O texto de apresentação da proposta diz que as empresas digitais também serão proibidas de discriminar pontos de vista políticos específicos e precisarão aplicar proteções iguais a uma série de opiniões políticas, independentemente de sua afiliação. E que ao moderar o conteúdo, precisarão levar em consideração o contexto político em torno do motivo pelo qual o conteúdo está sendo compartilhado e dar a ele um alto nível de proteção, se for democraticamente importante.
O conteúdo em sites de editores de notícias ficou de fora do escopo do projeto de lei, incluindo matérias e comentários de leitores sobre elas. E as empresas digitais classificadas na Categorai 1 ficam legalmente obrigadas a “salvaguardar o acesso dos usuários do Reino Unido ao conteúdo jornalístico compartilhado em suas plataformas”:
“Isso significa que eles terão que considerar a importância do jornalismo ao realizar a moderação de conteúdo, ter um processo rápido de apelação para o conteúdo removido por jornalistas e serão responsabilizados pelo Ofcom pela remoção arbitrária de conteúdo jornalístico.”
O texto da lei vai assegurar ao conteúdo dos jornalistas cidadãos as mesmas proteções do conteúdo dos jornalistas profissionais.
O projeto de lei proposto pelo governo foi além do conteúdo, incorporando medidas para combater fraudes. Segundo o texto de apresentação, “as empresas digitais terão, pela primeira vez, que assumir a responsabilidade por combater conteúdo fraudulento gerado por usuários, como postagens em mídias sociais, em suas plataformas.”
Um exemplo citado é o das chamadas fraudes românticas e oportunidades de investimento falsas postadas por usuários em grupos do Facebook ou enviadas via Snapchat. A fraude romântica ocorre quando a vítima é levada a pensar que está iniciando um relacionamento com alguém, geralmente por meio de um site ou aplicativo de namoro online, quando na verdade se trata de um fraudador que buscará dinheiro ou informações pessoais.
Fraudes por meio de publicidade, e-mails ou sites clonados ficaram de fora do projeto de lei por não serem danos cometidos por meio de conteúdo gerado pelo usuário.
O Reino Unido não é o primeiro país a legislar sobre as plataformas, e nem todas as iniciativas anteriores foram bem recebidas.

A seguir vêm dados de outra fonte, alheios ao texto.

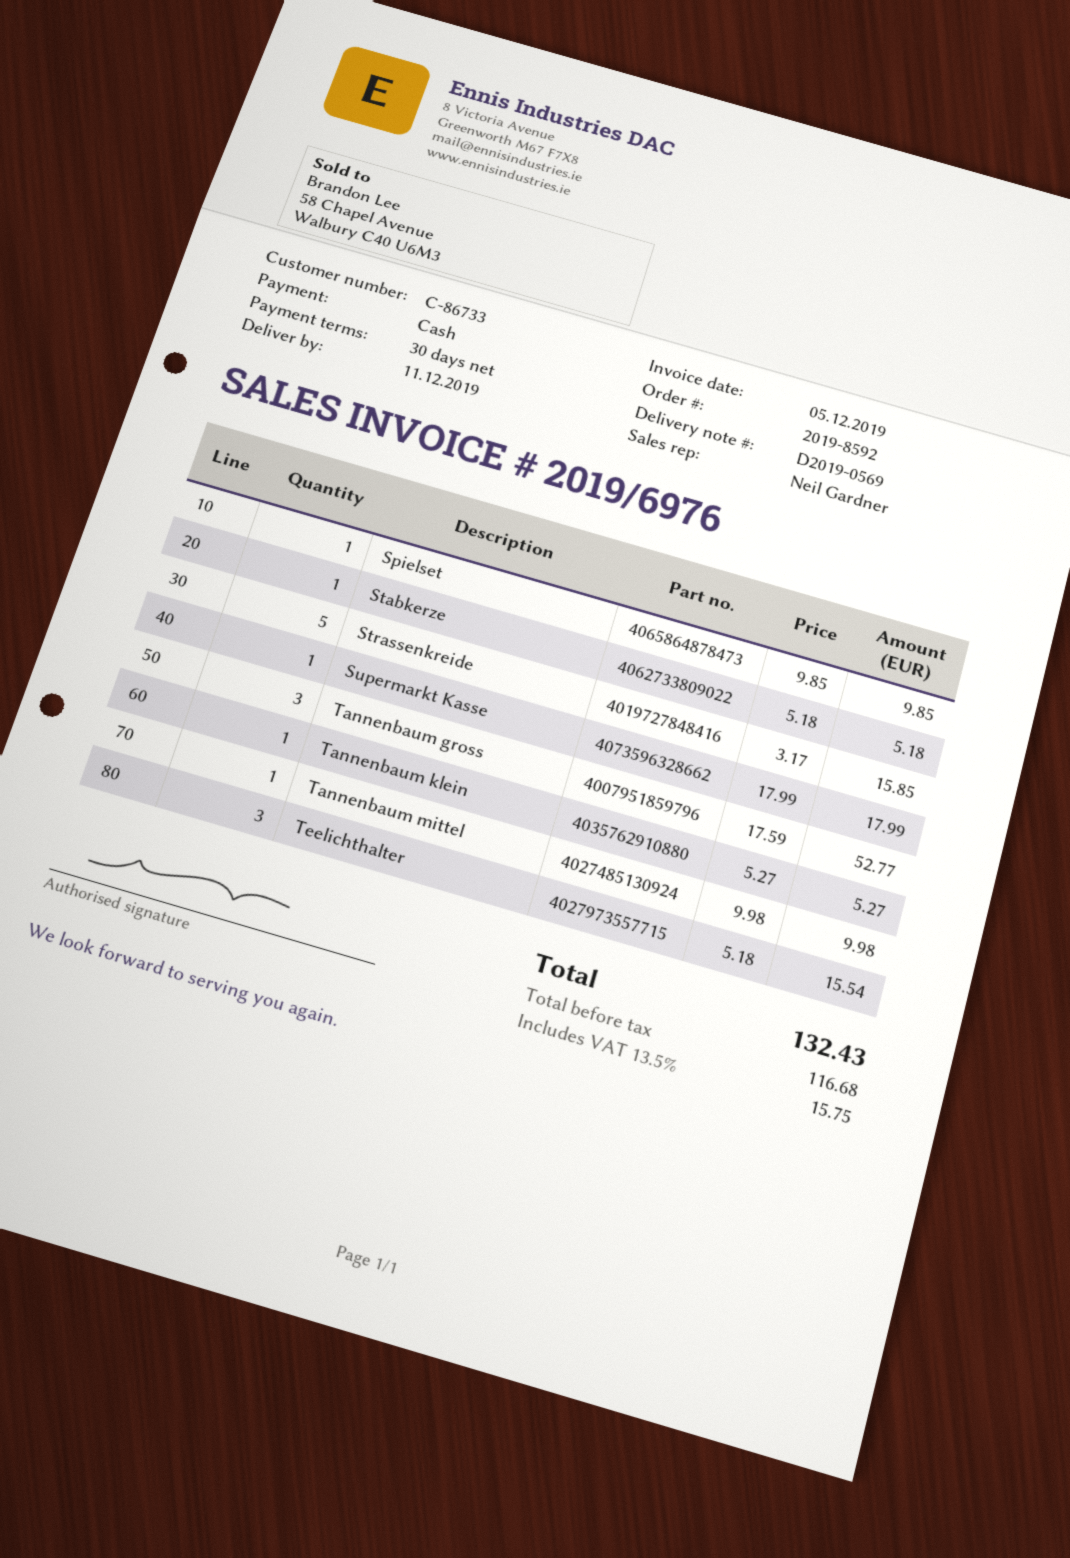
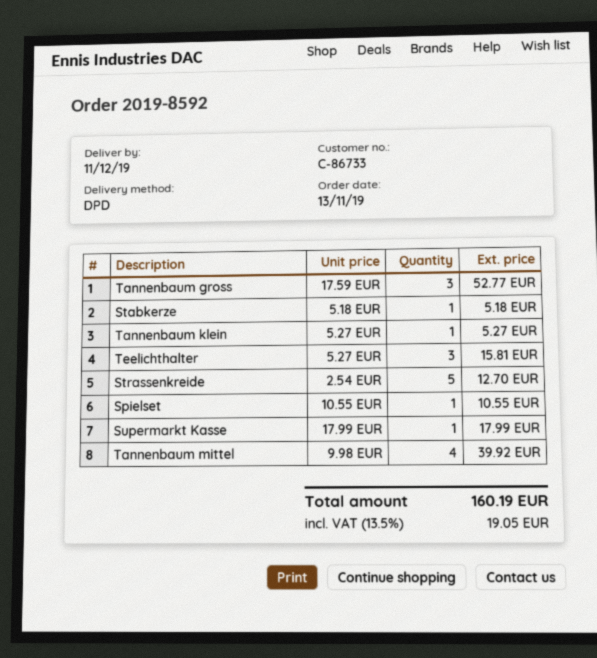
Spielset: 1 x 9.85 = 9.85 -> 1 x 10.55 = 10.55
Strassenkreide: 5 x 3.17 = 15.85 -> 5 x 2.54 = 12.70
Tannenbaum mittel: 1 x 9.98 = 9.98 -> 4 x 9.98 = 39.92
Teelichthalter: 3 x 5.18 = 15.54 -> 3 x 5.27 = 15.81
tax: 13.5% = 15.75 -> 13.5% = 19.05
total: 132.43 -> 160.19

O exemplo mais recente é o da Índia, que baixou um decreto em dezembro conferindo ao Estado poderes de censura, que já começaram a ser exercidos em março com a determinação às plataformas digitais para remover conteúdo sobre o surto do coronavírus.
Mas a lei proposta pelo governo britânico pode ser diferente das que foram propostas por países com governos autoritários ou em crise. E por ser um país de língua inglesa, seus efeitos devem se estender para um número muito maior de usuários das plataformas que acessam ou postam conteúdo em inglês.
O clamor social é forte a favor da regulamentação. E o governo de Boris Johnson tem maioria folgada no Parlamento, levando a crer que a aprovação é garantida, e que mudanças significativas a favor das plataformas não são prováveis.